Ethan Kaille is the protagonist and point of view character for all of the Thieftaker books and stories. He has many people in his life: a romantic interest, friends, enemies, a former love, family members from whom he is estranged. But by far the most formative relationship in the series is the one he shares with Sephira. Because she, more than anyone else, defines who he is by making crystal clear who he is not. And that was how I conceived the character — she was meant to be his foil from the beginning.
Where Ethan is honest, she is corrupt; where he is a loner and an outcast, she has a retinue of toughs at her beck and call, is tied into Boston’s Tory society, and wields enormous influence throughout the city. He is older; he walks with a pronounced limp, and has started to gray. She is young, beautiful, alluring. He can conjure, she cannot, which is the one advantage he has over her in their dangerous struggle for power and supremacy.
They are at once fascinated and repulsed by each other. Their interactions are fraught with bitter enmity, grudging mutual respect, and an underlying sexual tension that both would deny exists. In short, their relationship forms the dynamic core of every Thieftaker storyline.
Part of what Chloe was getting at in her post, and the point I am circling in this one, is that we create characters to do more than just fill in places in our plot lines. In real life, the people with whom we interact are different from us in some ways and similar in others. When we find a friendship with someone who is our polar opposite — or, alternately, our intellectual and emotional doppelgänger — it is something noteworthy and unusual. In fiction, though, we can use this as a device; this is one of those instances in which fiction diverges from fact. Creating this sort of ying/yang dichotomy between characters, brings both into stark relief. Pitting those two characters against each other (or, perhaps, building a romance between them) makes for fascinating reading and fun writing.

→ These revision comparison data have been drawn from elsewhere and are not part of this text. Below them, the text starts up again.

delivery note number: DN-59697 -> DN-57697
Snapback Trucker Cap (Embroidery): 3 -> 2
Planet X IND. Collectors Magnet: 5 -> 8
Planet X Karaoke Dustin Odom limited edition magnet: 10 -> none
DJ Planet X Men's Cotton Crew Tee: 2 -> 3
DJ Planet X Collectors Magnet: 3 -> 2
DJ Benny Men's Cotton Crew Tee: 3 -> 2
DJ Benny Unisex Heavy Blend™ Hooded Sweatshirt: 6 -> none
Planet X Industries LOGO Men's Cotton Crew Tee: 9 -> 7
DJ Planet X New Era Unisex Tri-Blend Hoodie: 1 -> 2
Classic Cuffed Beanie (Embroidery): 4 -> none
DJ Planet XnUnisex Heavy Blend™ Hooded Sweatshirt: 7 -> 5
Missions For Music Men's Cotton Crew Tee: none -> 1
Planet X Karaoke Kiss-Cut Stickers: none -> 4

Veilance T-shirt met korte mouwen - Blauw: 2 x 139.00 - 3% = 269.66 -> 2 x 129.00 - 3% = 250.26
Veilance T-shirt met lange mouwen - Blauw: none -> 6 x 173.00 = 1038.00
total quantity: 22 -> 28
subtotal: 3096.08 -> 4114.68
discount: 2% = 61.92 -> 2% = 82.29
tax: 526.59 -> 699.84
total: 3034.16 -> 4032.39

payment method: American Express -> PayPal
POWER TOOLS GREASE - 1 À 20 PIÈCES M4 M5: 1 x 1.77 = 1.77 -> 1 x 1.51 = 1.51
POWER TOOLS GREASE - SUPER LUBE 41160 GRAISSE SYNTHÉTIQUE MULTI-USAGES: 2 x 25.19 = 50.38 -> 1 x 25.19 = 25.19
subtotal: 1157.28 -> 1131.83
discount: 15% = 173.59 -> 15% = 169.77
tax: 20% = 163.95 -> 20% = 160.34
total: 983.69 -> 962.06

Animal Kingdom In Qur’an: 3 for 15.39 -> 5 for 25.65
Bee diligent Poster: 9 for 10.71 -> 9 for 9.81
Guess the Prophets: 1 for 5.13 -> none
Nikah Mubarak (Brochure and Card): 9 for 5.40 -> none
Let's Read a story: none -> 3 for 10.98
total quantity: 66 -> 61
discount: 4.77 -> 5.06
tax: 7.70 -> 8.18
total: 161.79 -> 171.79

I started “The Price of Doing Business” nearly two years ago, in between the writing of the first and second Thieftaker books. I knew that I wanted to do more with their rivalry in the second novel; I knew that I wanted to complicate it, make them beholden to each other in unexpected ways, perhaps even confuse their animosity with a brief moment of common purpose. And in order to do that, I needed to know more about the origins of their relationship, such as it was. Put another way, I followed my own advice, the advice I have offered here on MW so many times before: I used a piece of short fiction to learn more about my characters, and along the way, I managed to get a short story sale out of it.
Writing the story didn’t necessarily tell me much about the two characters that I didn’t already know. But it allowed me to visualize their first meeting, to witness for myself the roots of their subsequent interactions, and to establish in my own mind which patterns in their relationship were too fixed to change, and which ones I could bend in later stories and books.
So, I hope that you will head over to Tor.com and check out my new short story. I hope that you will follow the same advice I have followed and use a short story or two as tools to help you hone existing and as-yet-undiscovered characters in your current projects. And I hope that you will join in this week’s discussion of character.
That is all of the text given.